- What is expected:
Restate word for word the entries below, starting with the line with "[197,341,348,355] funcionan se" and continuing through the line with "[321,383,473,397] procede a". Include both of those lines and no others.

- Provided records:
Content starts

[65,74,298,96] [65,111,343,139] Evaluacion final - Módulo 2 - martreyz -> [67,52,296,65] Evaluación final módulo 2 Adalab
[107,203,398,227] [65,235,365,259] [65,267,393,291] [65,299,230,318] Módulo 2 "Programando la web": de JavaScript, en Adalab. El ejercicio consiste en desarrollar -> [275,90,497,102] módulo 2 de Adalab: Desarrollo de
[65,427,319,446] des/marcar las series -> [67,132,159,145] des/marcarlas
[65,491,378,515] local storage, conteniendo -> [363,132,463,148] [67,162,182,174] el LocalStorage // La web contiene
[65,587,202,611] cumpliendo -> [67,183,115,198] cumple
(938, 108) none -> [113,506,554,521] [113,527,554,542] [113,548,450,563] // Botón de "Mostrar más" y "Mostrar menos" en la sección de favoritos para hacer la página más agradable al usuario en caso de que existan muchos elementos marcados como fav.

Content ends
Content starts

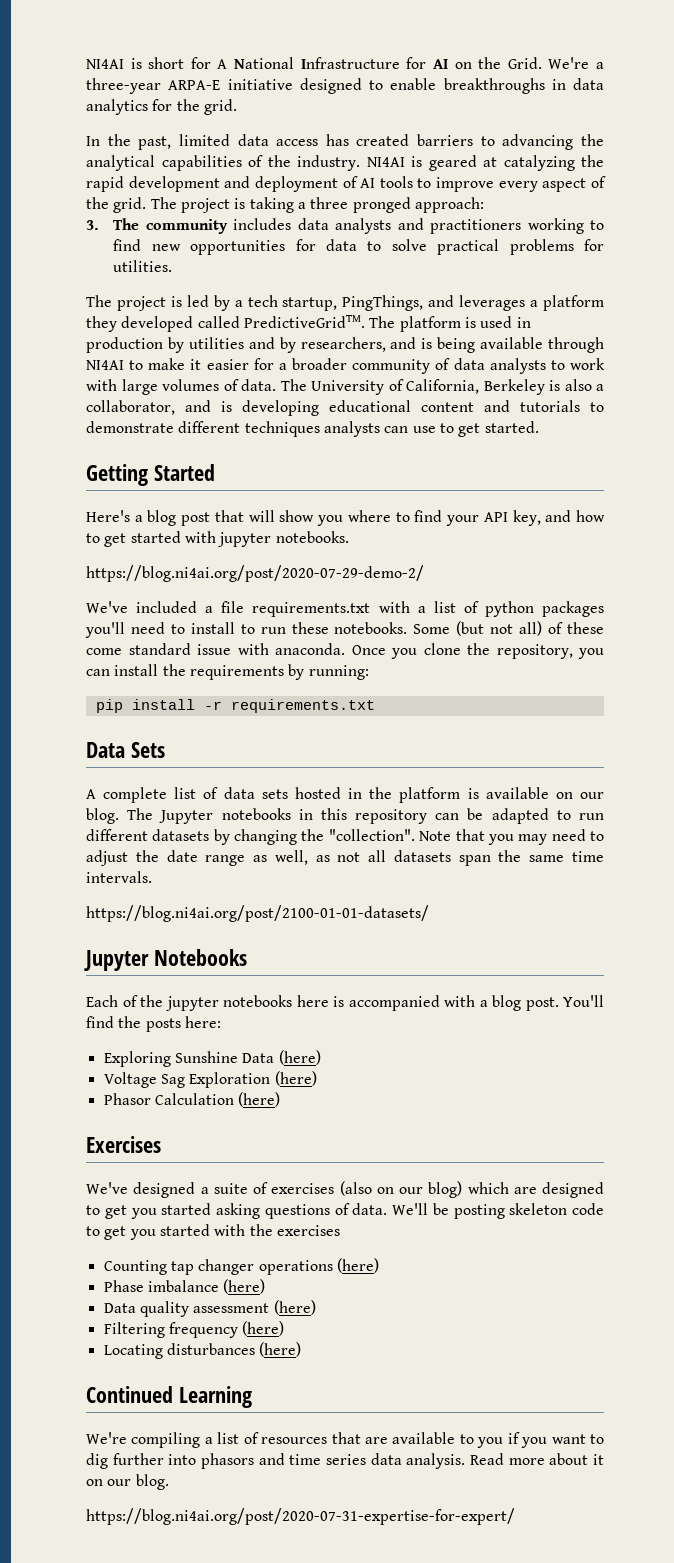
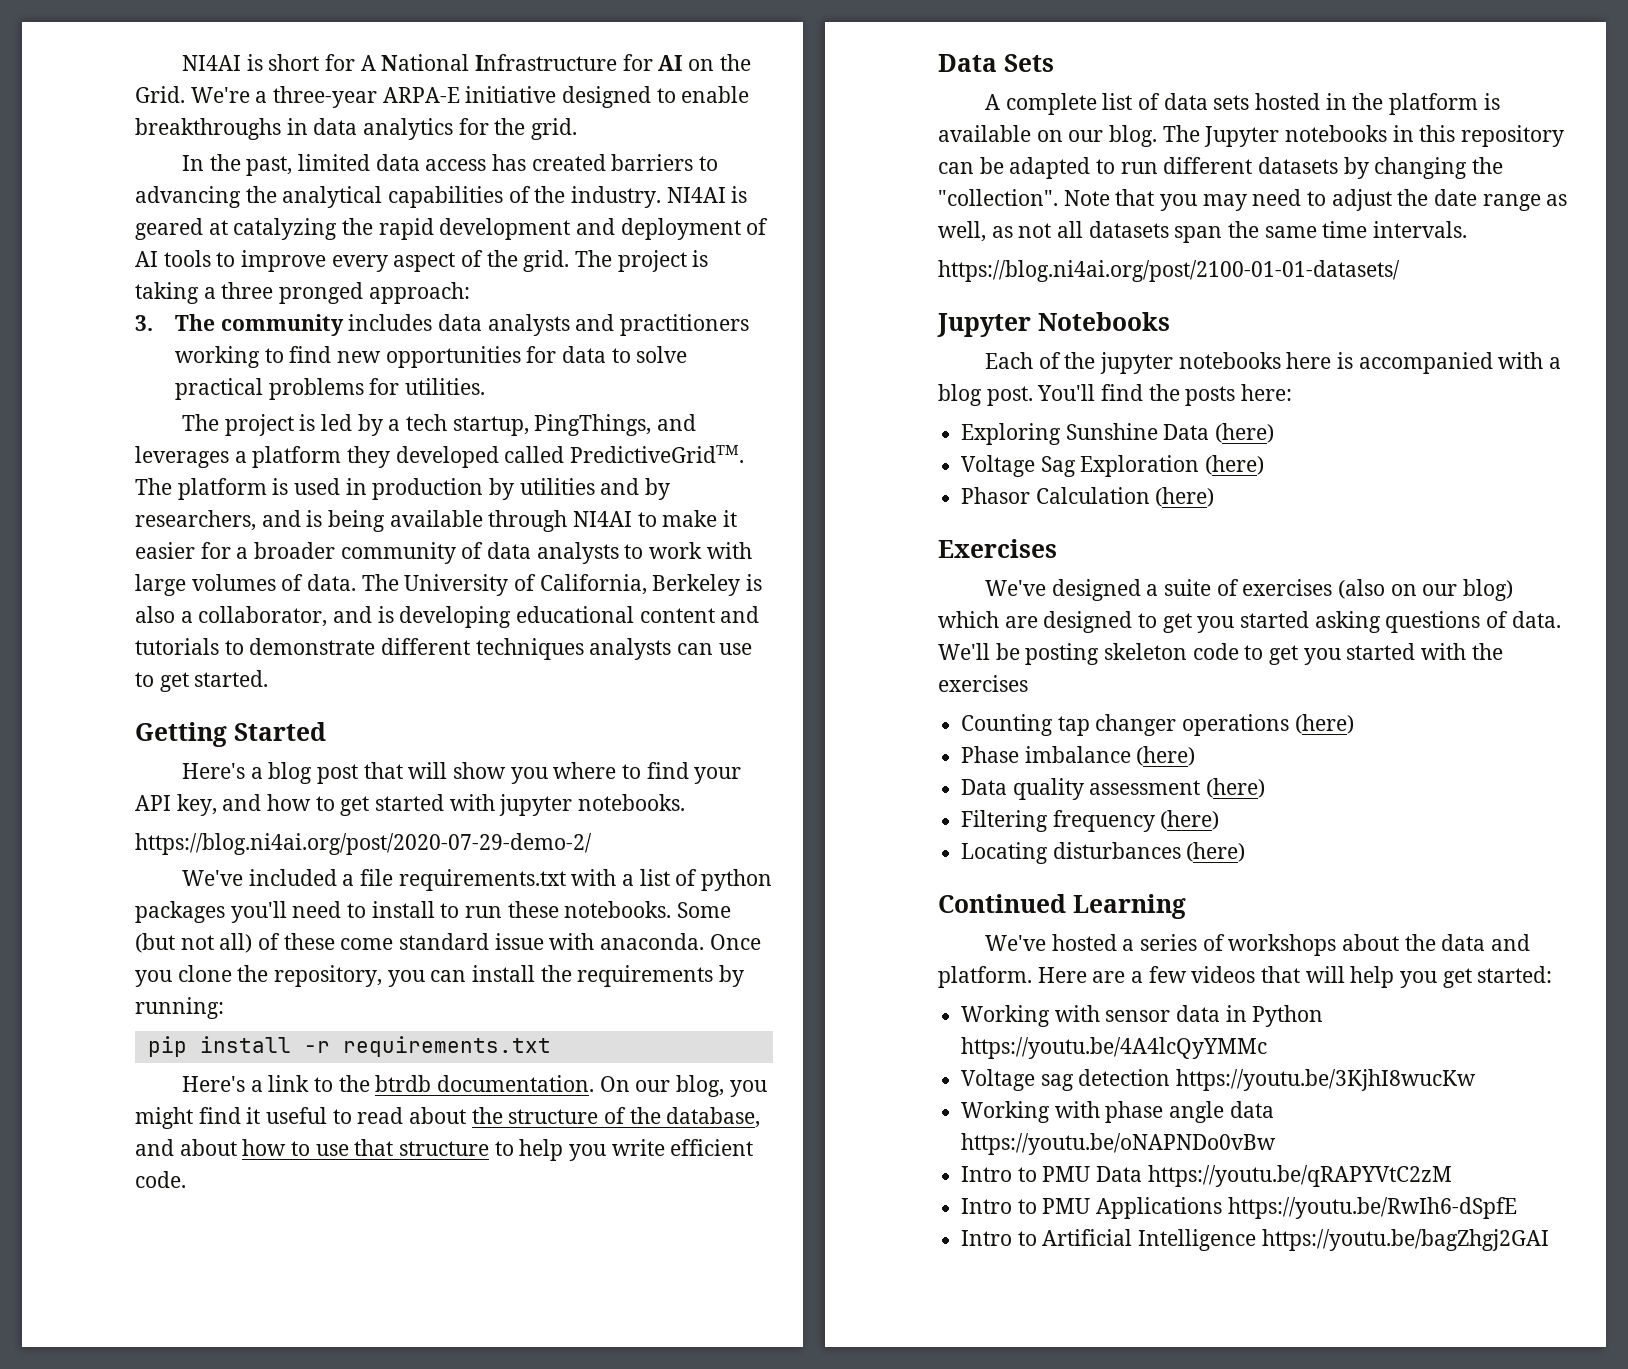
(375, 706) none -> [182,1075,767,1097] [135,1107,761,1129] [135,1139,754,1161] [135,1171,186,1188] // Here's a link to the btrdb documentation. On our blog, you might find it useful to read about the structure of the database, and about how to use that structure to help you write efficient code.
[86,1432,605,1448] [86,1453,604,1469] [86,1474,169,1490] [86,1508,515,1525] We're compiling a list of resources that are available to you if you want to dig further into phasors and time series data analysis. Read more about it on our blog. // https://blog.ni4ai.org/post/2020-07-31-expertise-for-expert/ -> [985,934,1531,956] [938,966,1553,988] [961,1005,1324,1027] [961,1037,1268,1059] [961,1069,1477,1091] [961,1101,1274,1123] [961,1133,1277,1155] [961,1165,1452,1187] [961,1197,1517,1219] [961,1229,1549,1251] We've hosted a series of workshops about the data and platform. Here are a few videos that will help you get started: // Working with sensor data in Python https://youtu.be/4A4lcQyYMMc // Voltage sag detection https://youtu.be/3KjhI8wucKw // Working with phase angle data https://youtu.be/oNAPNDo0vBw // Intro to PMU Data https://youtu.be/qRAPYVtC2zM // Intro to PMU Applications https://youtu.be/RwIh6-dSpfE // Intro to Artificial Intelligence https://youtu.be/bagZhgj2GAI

Content ends
Content starts

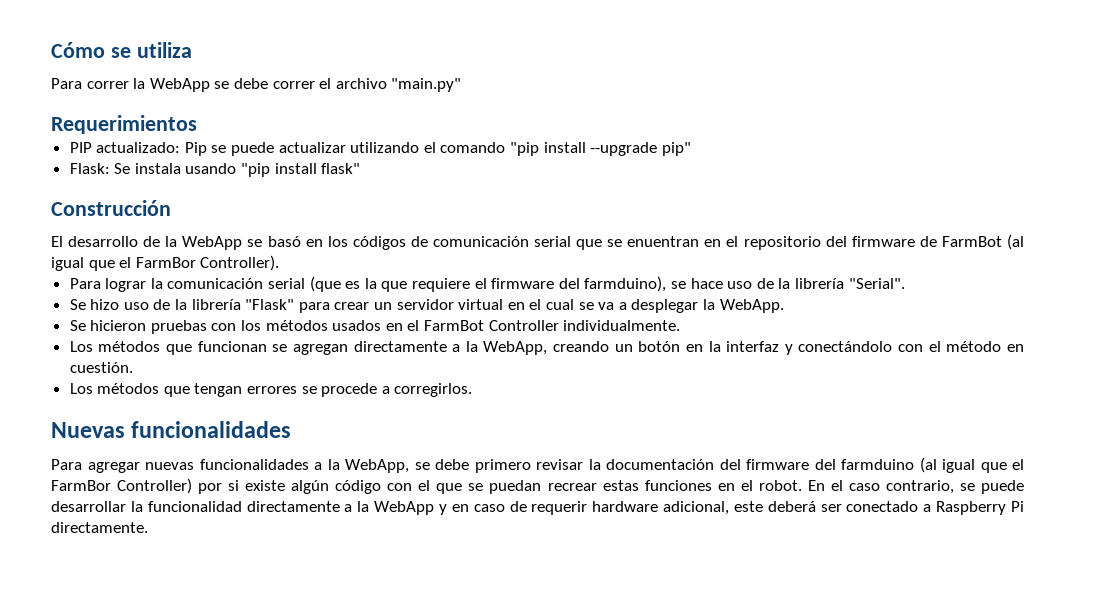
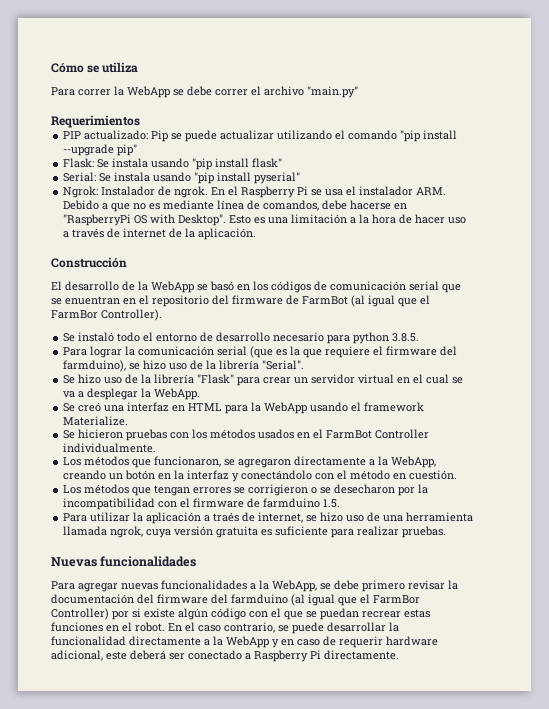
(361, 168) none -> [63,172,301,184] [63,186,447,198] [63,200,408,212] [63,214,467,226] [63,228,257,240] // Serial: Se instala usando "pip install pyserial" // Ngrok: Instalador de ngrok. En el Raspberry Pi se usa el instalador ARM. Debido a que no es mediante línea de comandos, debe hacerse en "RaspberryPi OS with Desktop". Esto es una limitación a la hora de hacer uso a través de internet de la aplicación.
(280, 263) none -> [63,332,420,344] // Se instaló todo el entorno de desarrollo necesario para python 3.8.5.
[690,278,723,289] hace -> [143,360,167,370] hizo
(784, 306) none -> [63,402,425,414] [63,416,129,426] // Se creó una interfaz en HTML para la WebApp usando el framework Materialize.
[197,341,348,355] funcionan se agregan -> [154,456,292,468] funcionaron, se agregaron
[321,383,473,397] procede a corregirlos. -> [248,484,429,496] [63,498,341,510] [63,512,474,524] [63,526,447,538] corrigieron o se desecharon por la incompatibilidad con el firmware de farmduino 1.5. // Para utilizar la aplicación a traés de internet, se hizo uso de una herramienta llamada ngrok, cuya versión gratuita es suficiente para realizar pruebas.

Content ends

- Solution to the exercise:
[197,341,348,355] funcionan se agregan -> [154,456,292,468] funcionaron, se agregaron
[321,383,473,397] procede a corregirlos. -> [248,484,429,496] [63,498,341,510] [63,512,474,524] [63,526,447,538] corrigieron o se desecharon por la incompatibilidad con el firmware de farmduino 1.5. // Para utilizar la aplicación a traés de internet, se hizo uso de una herramienta llamada ngrok, cuya versión gratuita es suficiente para realizar pruebas.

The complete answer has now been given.